API Versioning (Optional)

The package references Asp.Versioning.Http, so you only need to opt into the services and add attributes.

builder.Services
    .AddApiVersioning(o =>
    {
        o.DefaultApiVersion = new ApiVersion(1, 0);
        o.AssumeDefaultVersionWhenUnspecified = true;
        o.ReportApiVersions = true;
        o.ApiVersionReader = ApiVersionReader.Combine(
            new QueryStringApiVersionReader("api-version"),
            new HeaderApiVersionReader("X-Api-Version"));
    })
    .AddApiExplorer(o =>
    {
        o.GroupNameFormat = "'v'VVV";
        o.SubstituteApiVersionInUrl = true;
    });

Annotate endpoints with [ApiVersion("1.0")] (semantic) or [ApiVersion("2024-10-01")] (date-based) and optionally [ApiExplorerSettings(GroupName = "v1.0")]. UseFoxEndpoints will:

  • Build a version set from all discovered ApiVersion attributes.
  • Map each endpoint to its declared versions.
  • Attach the version set to the underlying route builder.

Consumers are responsible for deciding how clients specify the version (query string, header, etc.) by configuring the ApiVersionReader.

Authorization

FoxEndpoints supports both global and endpoint-level authorization.

Endpoint-Level Authorization

Use .RequireAuthorization() to require authentication, or pass policy/role names for fine-grained control:

public override void Configure()
{
    Post("/admin/users")
        .RequireAuthorization("AdminPolicy")     // Single policy
        .WithTags("Admin");
        
    // Or multiple policies
    Put("/sensitive-data/{id}")
        .RequireAuthorization("DataAccess", "SeniorRole")
        .WithTags("Data");
}

Policies must be registered in Program.cs:

builder.Services.AddAuthorization(options =>
{
    options.AddPolicy("AdminPolicy", policy => policy.RequireRole("Admin"));
    options.AddPolicy("DataAccess", policy => policy.RequireClaim("DataAccess", "Read"));
});

Global Authorization

Apply authorization to all endpoints by default, allowing individual endpoints to opt out:

app.UseFoxEndpoints(config =>
{
    config.RequireAuthorization();  // All endpoints require auth by default
});

Endpoints can opt out using .AllowAnonymous():

public override void Configure()
{
    Get("/health")
        .AllowAnonymous();  // Public endpoint
}

Global Configuration Hooks

app.UseFoxEndpoints(config =>
{
    config.RequireAuthorization();                      // Force auth unless endpoints call .AllowAnonymous()
    config.ConfigureFormOptions(o => { ... });           // Global multipart settings
    config.UseFileBindingMode(FileBindingMode.Stream);   // Default to streaming uploads
});

UseFoxEndpoints returns the same WebApplication instance, so you can chain additional middleware registrations if desired.

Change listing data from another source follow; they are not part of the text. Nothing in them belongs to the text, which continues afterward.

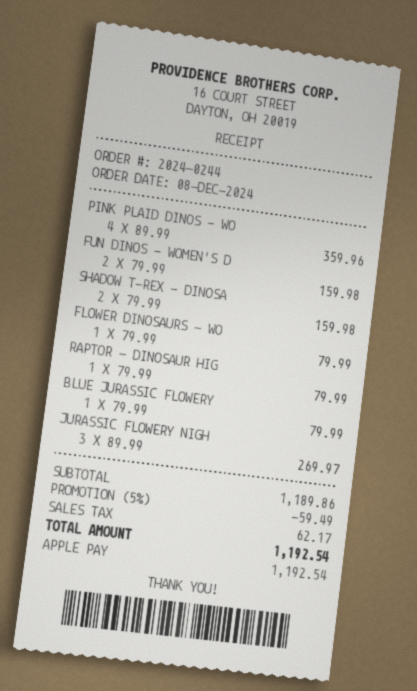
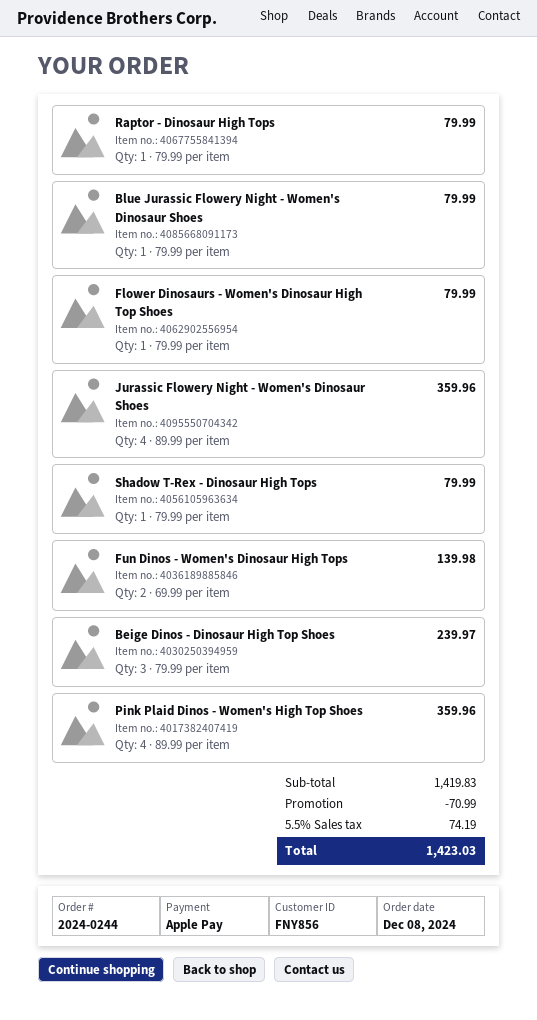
FUN DINOS - WOMEN'S D: 2 x 79.99 = 159.98 -> 2 x 69.99 = 139.98
SHADOW T-REX - DINOSA: 2 x 79.99 = 159.98 -> 1 x 79.99 = 79.99
JURASSIC FLOWERY NIGH: 3 x 89.99 = 269.97 -> 4 x 89.99 = 359.96
Beige Dinos - Dinosaur High Top Shoes: none -> 3 x 79.99 = 239.97
subtotal: 1189.86 -> 1419.83
discount: 59.49 -> 70.99
tax: 62.17 -> 74.19
total: 1192.54 -> 1423.03

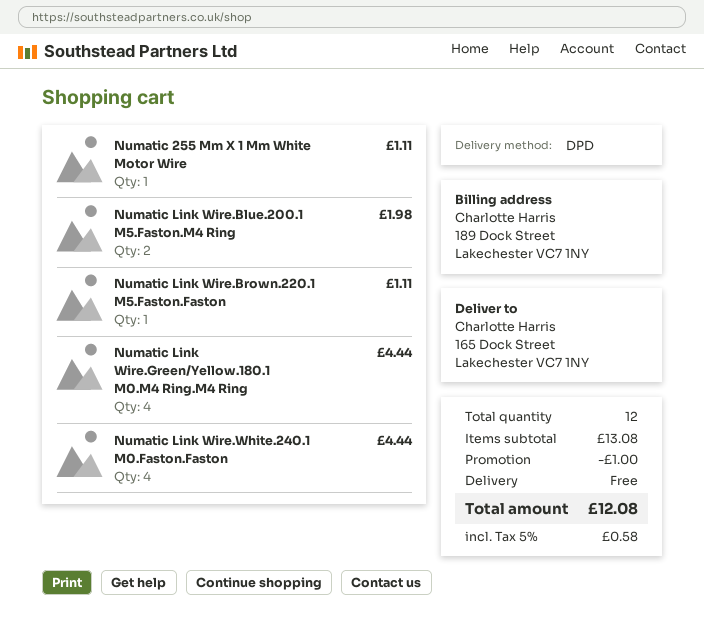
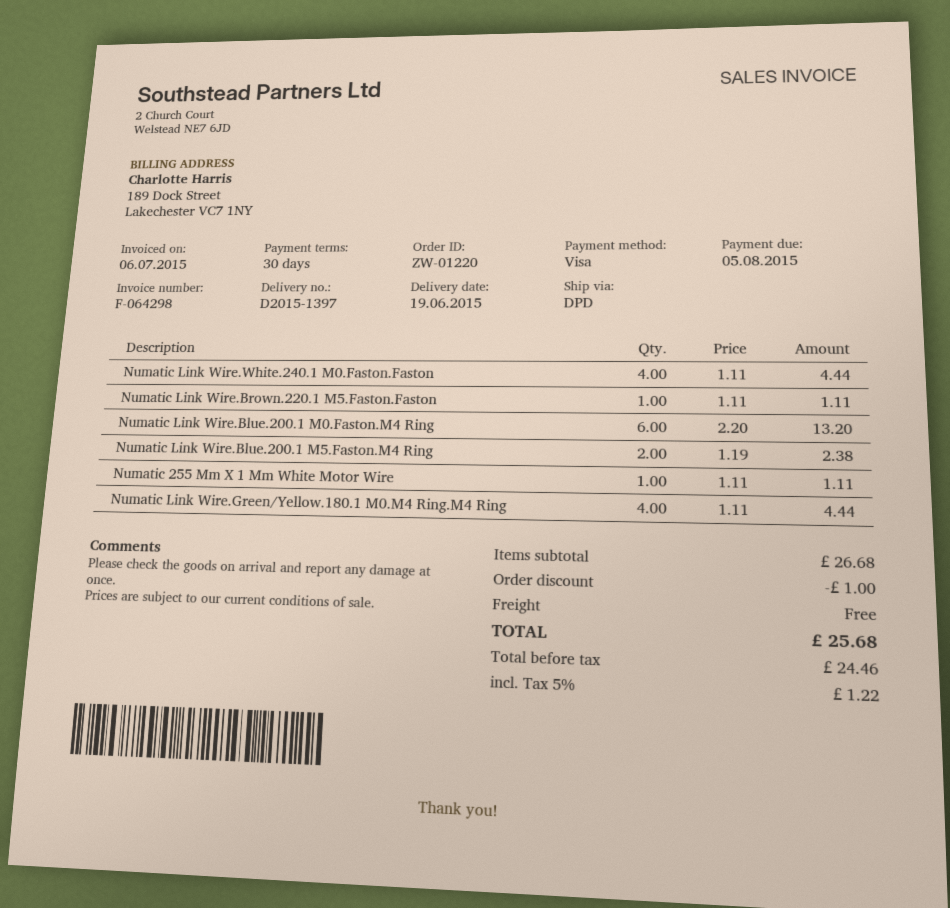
Numatic Link Wire.Blue.200.1 M5.Faston.M4 Ring: 2 for 1.98 -> 2 for 2.38
Numatic Link Wire.Blue.200.1 M0.Faston.M4 Ring: none -> 6 for 13.20
subtotal: 13.08 -> 26.68
tax: 5% = 0.58 -> 5% = 1.22
total: 12.08 -> 25.68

Known Behaviors & Limitations

  • One HTTP verb per endpoint class. The last call to Get/Post/Put/Patch/Delete wins, so create one class per verb/route.
  • Only entry-assembly endpoints are discovered. If you place endpoints in a referenced class library, make sure that library is the application entry assembly or load those endpoints into the entry assembly.
  • No automatic validation pipeline. Consumers should validate inside HandleAsync or plug in their own middleware/decorators.
  • No automatic filters or behaviors. Cross-cutting concerns should be handled via standard ASP.NET Core middleware or shared services.

Why FoxEndpoints?

  • Familiar FastEndpoints ergonomics without adopting a completely new runtime.
  • Works inside existing minimal API projects; keeps middleware, filters, and hosting exactly as before.
  • Encourages small, focused endpoint classes that are easy to test and reason about.
  • Keeps controllers out of the hot path for scenarios where latency matters.

You're more than welcome to contribute or create an issue!

Product Compatible and additional computed target framework versions.
.NET net9.0 is compatible.  net9.0-android was computed.  net9.0-browser was computed.  net9.0-ios was computed.  net9.0-maccatalyst was computed.  net9.0-macos was computed.  net9.0-tvos was computed.  net9.0-windows was computed.  net10.0 is compatible.  net10.0-android was computed.  net10.0-browser was computed.  net10.0-ios was computed.  net10.0-maccatalyst was computed.  net10.0-macos was computed.  net10.0-tvos was computed.  net10.0-windows was computed. 
Compatible target framework(s)
Included target framework(s) (in package)
Learn more about Target Frameworks and .NET Standard.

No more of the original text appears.